C'est l'ambition de ses propres fils qui a convaincu R.G. Reid que sa famille devait s'impliquer davantage à Terre-Neuve, et ce, bien au-delà de la phase de construction initiale du chemin de fer. À la suite de ses nombreux succès passés et du déclin général de sa santé, l'aîné des Reid n'occupait plus l'avant-scène au sein de l'entreprise et il n'était plus cet ingénieur de terrain qu'il avait déjà été. En 1892, on commençait déjà à le considérer comme un « homme de l'ombre » et une éminence grise. Cette année-là, G.H. Middleton avait été exclu du partenariat de construction. Il allait de soi que les deux fils Reid les plus âgés (William, 25 ans, et Harry, 23 ans) superviseraient dorénavant les activités familiales courantes à Terre-Neuve et qu'ils allaient demander à leur frère cadet (Robert G. Reid fils) de s'impliquer lui aussi dans l'entreprise au cours des années suivantes.
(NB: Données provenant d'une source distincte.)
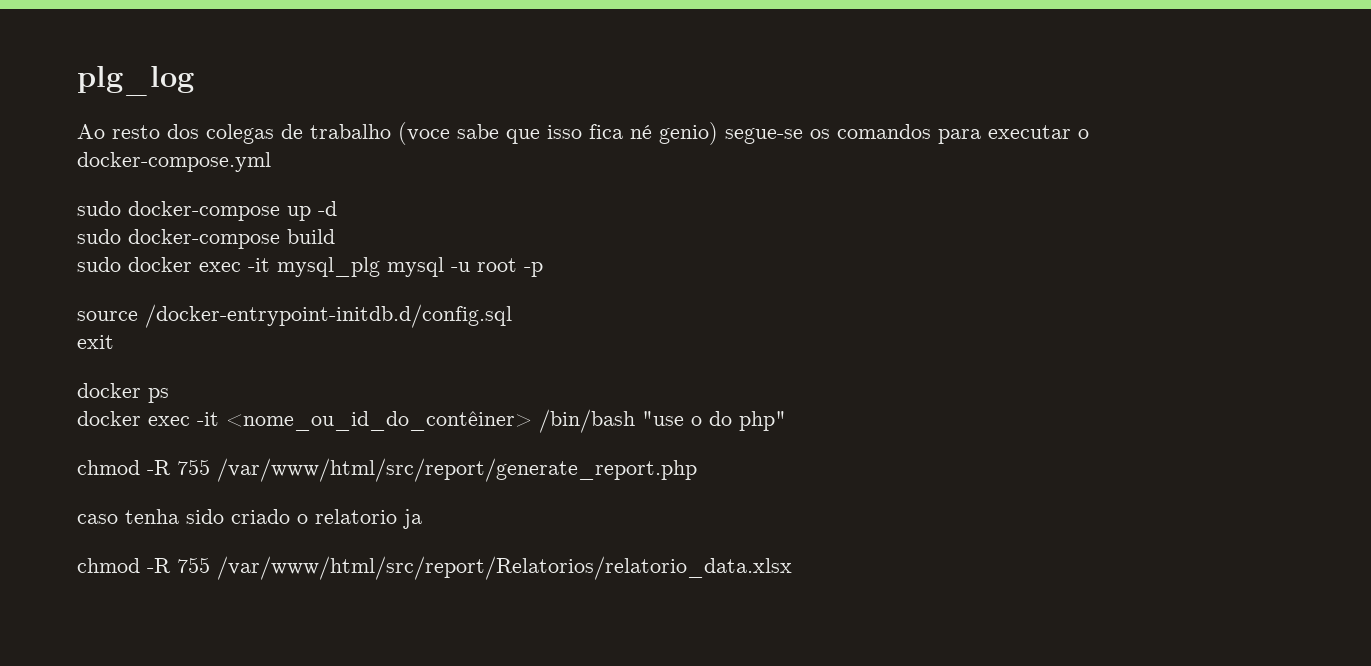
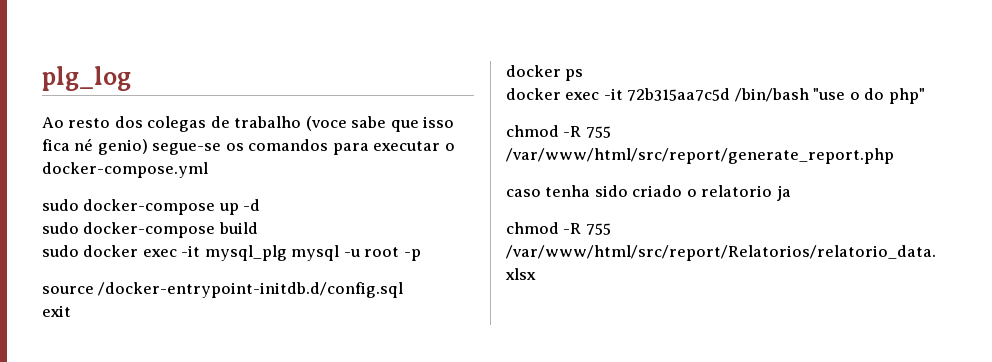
- docker exec -it <nome_ou_id_do_contêiner> /bin/bash "use o do php"
+ docker exec -it 72b315aa7c5d /bin/bash "use o do php"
En 1898, lorsque la construction de la ligne de chemin de fer a été complétée, les jeunes Reid étaient complètement séduits par le potentiel inexploité d'un pays qu'ils connaissaient désormais mieux que la plupart des gens, c'est-à-dire de l'intérieur. Ils ont convaincu leur père de signer un contrat de 50 ans pour veiller à l'exploitation du chemin de fer en pariant que c'était là le moyen le plus sûr de transformer les terres familiales appartenant aux Reid en véritable empire commercial.

William Reid

William (1867-1924) est devenu l'intermédiaire de son père en 1892 et a assumé un rôle de premier plan dans la construction. Il a aussi négocié en grande partie le contrat de 1898 en plus d'occuper le poste de directeur général de la Reid Newfoundland Company jusqu'en 1917. W.D. Reid avait deviné tout le potentiel des ressources forestières du centre de l'île de Terre-Neuve et il a été l'instigateur du projet d'usine de pâtes et papiers à Grand Falls. Sur le plan politique, W.D. Reid a aussi eu un impact majeur sur Terre-Neuve en persuadant son bon ami (et avocat de l'entreprise) Sir Edward P. Morris de quitter le Parti libéral en 1908 pour former le People's Party et, éventuellement, un gouvernement qui allait procéder à un réalignement des politiques de Terre-Neuve pendant toute une génération.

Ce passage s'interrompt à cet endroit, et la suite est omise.